A major strength of this study is the sample size; the inclusion of 71,623 infertile men made this study one of the largest ever conducted in a Chinese population and likely minimized the potential impact of semen sample variability. Second, in this study, men with known causes of infertility or idiopathic infertility (unexplained infertility) or unknown fertility status were included while male partners of infertile women who had a known cause of infertility were excluded. Our results are unique in that they reflect changes in semen quality for infertile men with no/low fertility potential and exclude female factors. Third, the methods, personnel, and instrumentation were consistent throughout the study period, which reduced variation.

However, the key limitations of our study should not be overlooked. First, this was a retrospective analysis that was subject to inherent biases, and the data analysed were relatively crude. Second, this study did not obtain questionnaire data from infertile men. Therefore, we cannot provide strong evidence regarding potential factors known to impact semen quality such as dietary patterns, occupational exposure, lifestyle, education, and socio-economic status.
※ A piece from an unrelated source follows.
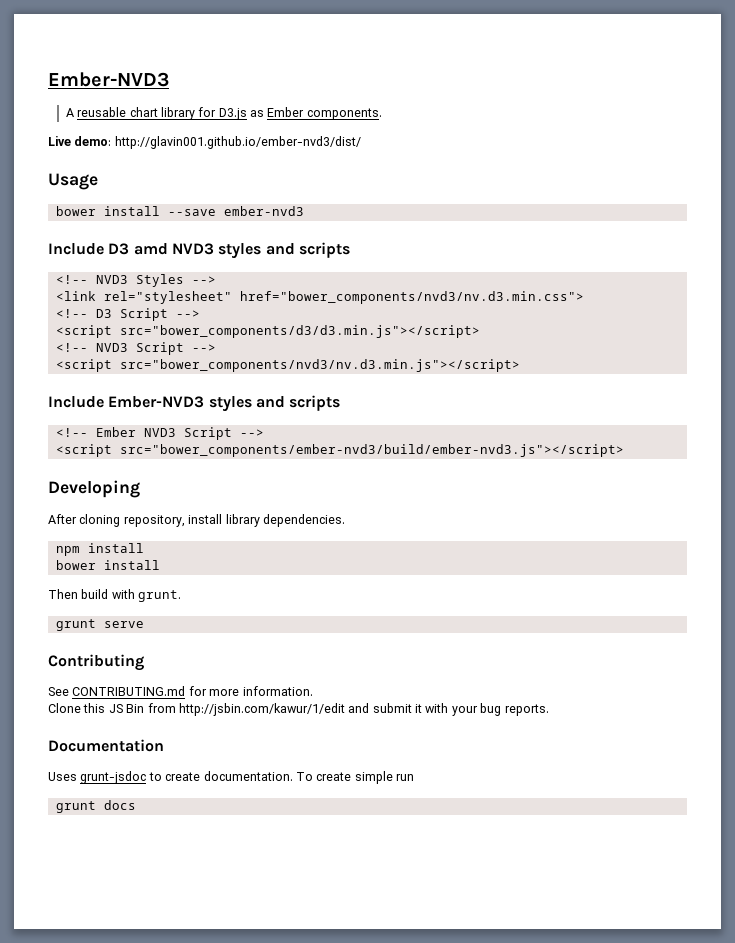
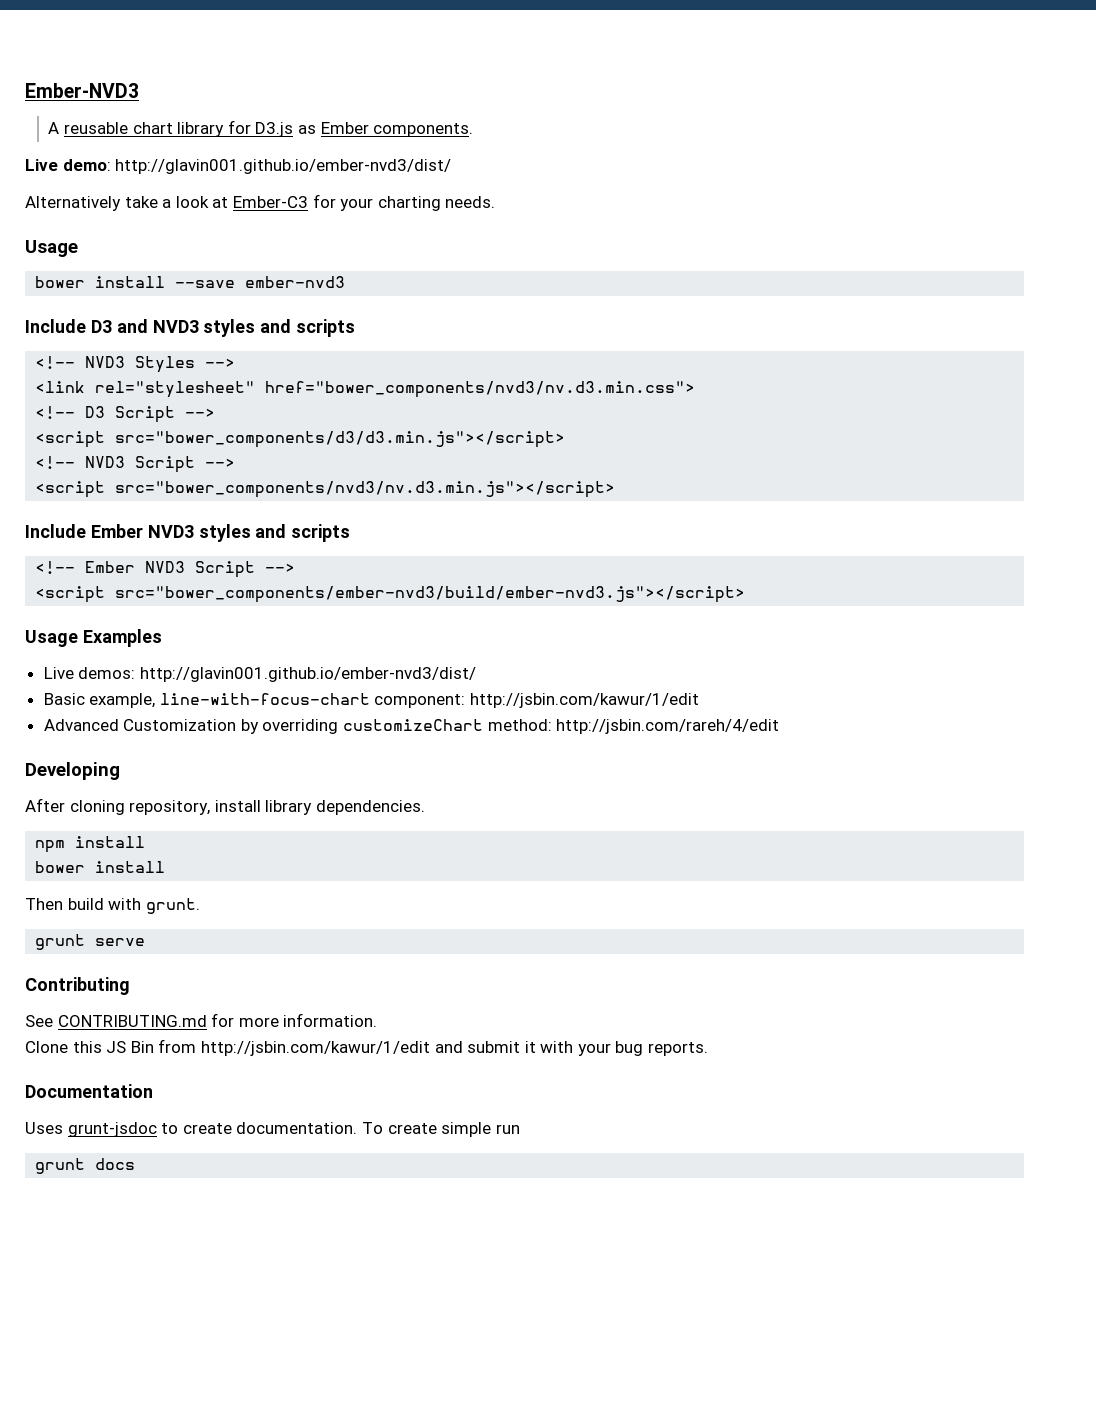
(361, 142) none -> [25,194,496,211] // Alternatively take a look at Ember-C3 for your charting needs.
[133,243,168,255] amd -> [116,319,148,333] and
[108,396,205,408] Ember-NVD3 -> [90,524,194,538] Ember NVD3
(624, 450) none -> [25,629,162,647] [43,667,476,682] [43,693,700,708] [43,719,780,734] // Usage Examples // Live demos: http://glavin001.github.io/ember-nvd3/dist/ // Basic example, line-with-focus-chart component: http://jsbin.com/kawur/1/edit // Advanced Customization by overriding customizeChart method: http://jsbin.com/rareh/4/edit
Third, semen analysis was performed using the Makler counting chamber, instead of an improved Neubauer haemocytometer, during the study period. Fourth, we cannot completely distinguish between men with known causes of infertility and those with idiopathic infertility because there is no reason to perform additional nonstandard tests for all patients, such as seminal plasma biochemical detection, chromosomal karyotype analysis, Y chromosome microdeletion (AZF), detection of male infertility-related genes, whole exome sequencing, or epigenetics analysis. Additionally the impact of some diseases (e.g., orchitis, inflammatory obstruction of epididymis, varicocele) on male reproduction varies from person to person, and these diseases do not necessarily lead to male infertility. Fifth, because of the limitations and insufficient understanding in current testing methods for semen, our judgment of female fertility status is better than that of male fertility status. It is difficult to determine whether infertility is caused by male factors in many cases. In our study, we obtained data from infertile men by excluding male partners of infertile women undergoing ART who had a known cause of infertility. Therefore this study did not include the data of male partners of women with unexplained infertility or data from infertile couples with common factors. Sixth, socioeconomic status could not be controlled; the current infertile population was middle-aged and educated, had a higher economic status, lived in Hunan province, and may not be representative of the general population of China.

Conclusion

In summary, there is no evidence of a deterioration in semen quality among infertile men in Hunan, China. There were increasing percentages of azoospermia and normal semen parameters; a decreased percentage of asthenozoospermia was found in infertile men, compared to male partners of infertile couples, according to the WHO (5th edition) standards.

A total of 47.88% of infertile men showed normal semen parameters. Semen parameters decreased with increasing age, with turning points noted at different ages. Semen parameters are not absolute evidence for the assessment of male fertility potential. We believe that, among semen parameters, the sperm concentration is the best predictor of fertility for ART, followed by motility. Decreased sperm motility may affect natural pregnancy, but it is not necessary for successful IVF. However, these conclusions should be interpreted with caution, and a multi-centre study involving other laboratories is needed to confirm these findings.